To achieve the United Nations’ Sustainable Development Goals (SDGs) by 2030, an unparalleled scale of investment is required, highlighting the pressing need for substantial financing across diverse sectors and regions. At their best, capital markets serve humanity by providing the necessary capital to build infrastructure, develop resilient economies, and, crucially, fight climate change. We cannot shy away from the role that capital markets need to play in generating a better and more sustainable world for the future.

SDG investment gaps

Beyond social issues, one of the primary focuses of the SDGs is environmental sustainability, recognizing the urgent need to address climate change, protect ecosystems, and ensure the sustainable use of natural resources. Goals related to clean water and sanitation aim to provide universal access to safe and affordable drinking water while promoting sustainable management of water resources. Affordable and clean energy goals focus on ensuring access to modern, sustainable energy for all.
Meeting the SDGs by 2030 will require unprecedented levels of investment, underscoring the critical financing needs that span across various sectors and regions.

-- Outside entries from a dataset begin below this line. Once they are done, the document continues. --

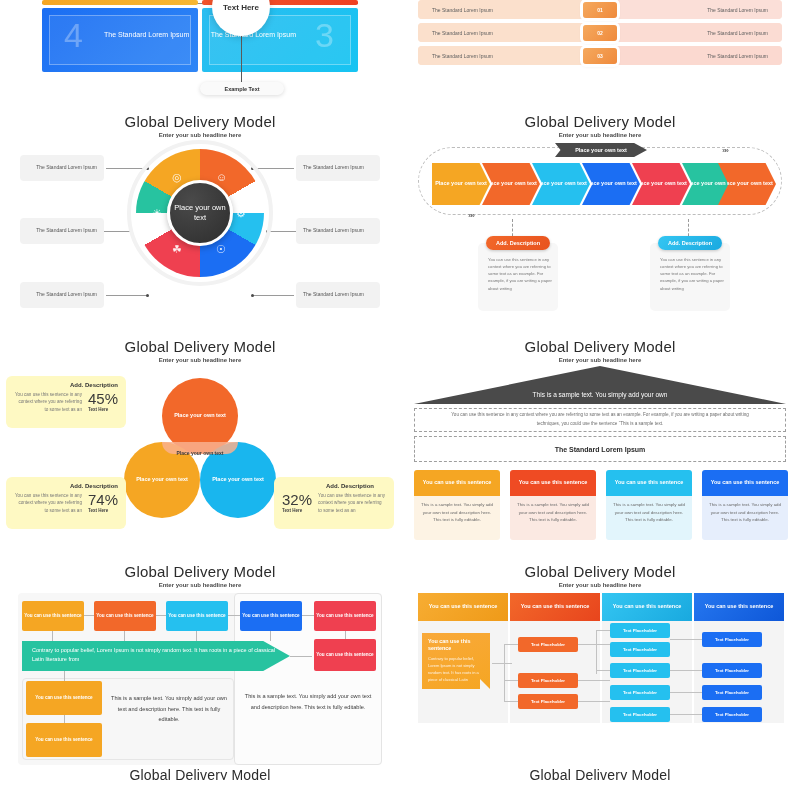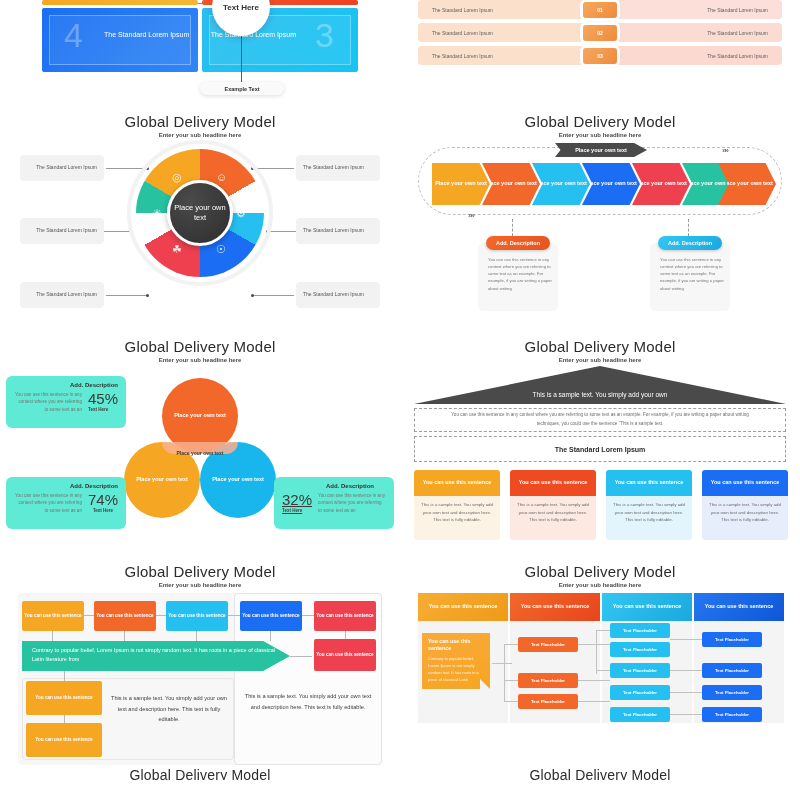"45%" .pcard { background: #5eead4 -> #fef9c3 }
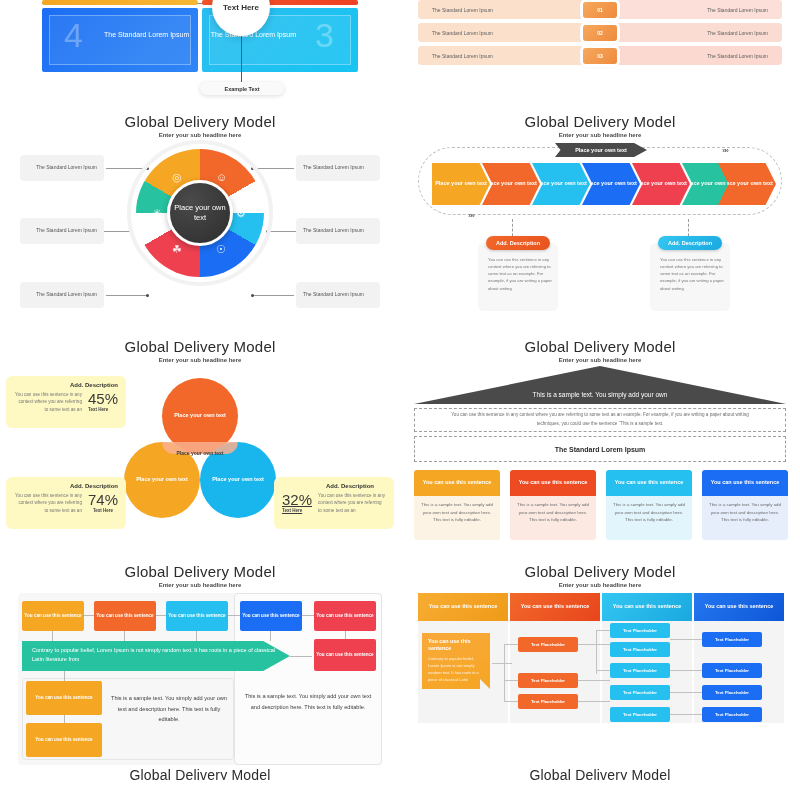"74%" div.pct { text-align: center -> none }
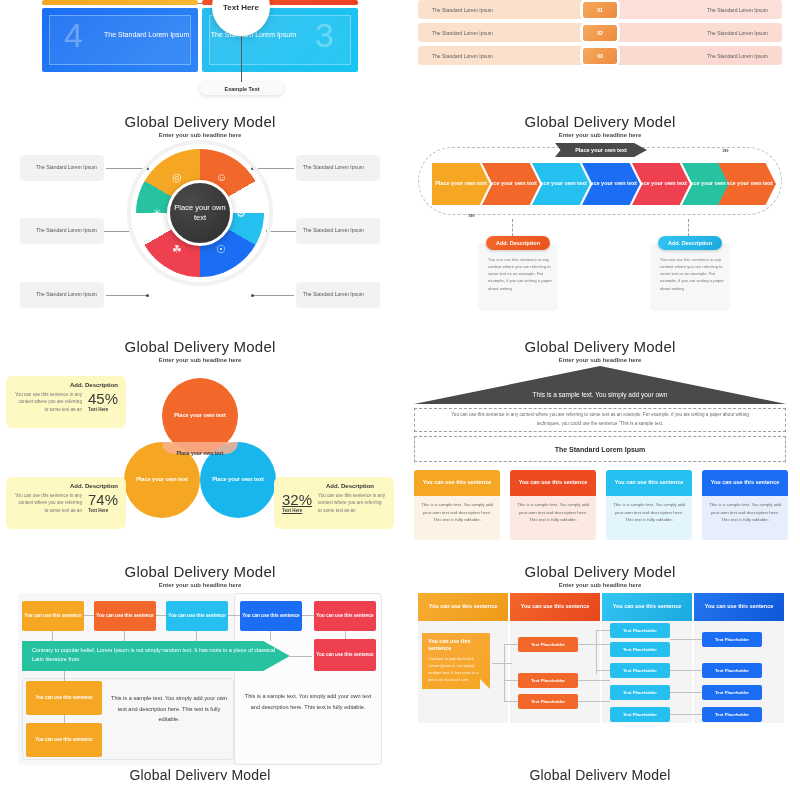"32%" div.pct { text-decoration: underline -> none }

According to the United Nations Conference on Trade and Development (UNCTAD), achieving the SDGs will necessitate an estimated annual investment of US$5 trillion to US$7 trillion globally1.

This substantial funding requirement encompasses a wide array of critical areas, including infrastructure, healthcare, education, and climate action. UNCTAD further notes that developing countries alone face an annual SDG financing gap of about US$4 trillion, up from US$2.5 trillion in 2015 2.

This highlights the urgent need for world-class capital markets, the mobilization of private sector resources, innovative financing solutions, and enhanced international cooperation to bridge this massive shortfall. Moreover, the COVID-19 pandemic which diverted resources toward immediate health and economic responses, and away from long-term development goals, further exacerbated the financing challenges. UNCTAD notes that the US$4 trillion annual investment needs are less than 1% of total global financial assets, estimated at US$440 trillion according to 2021 data from the Bank of International Settlements (BIS) 3.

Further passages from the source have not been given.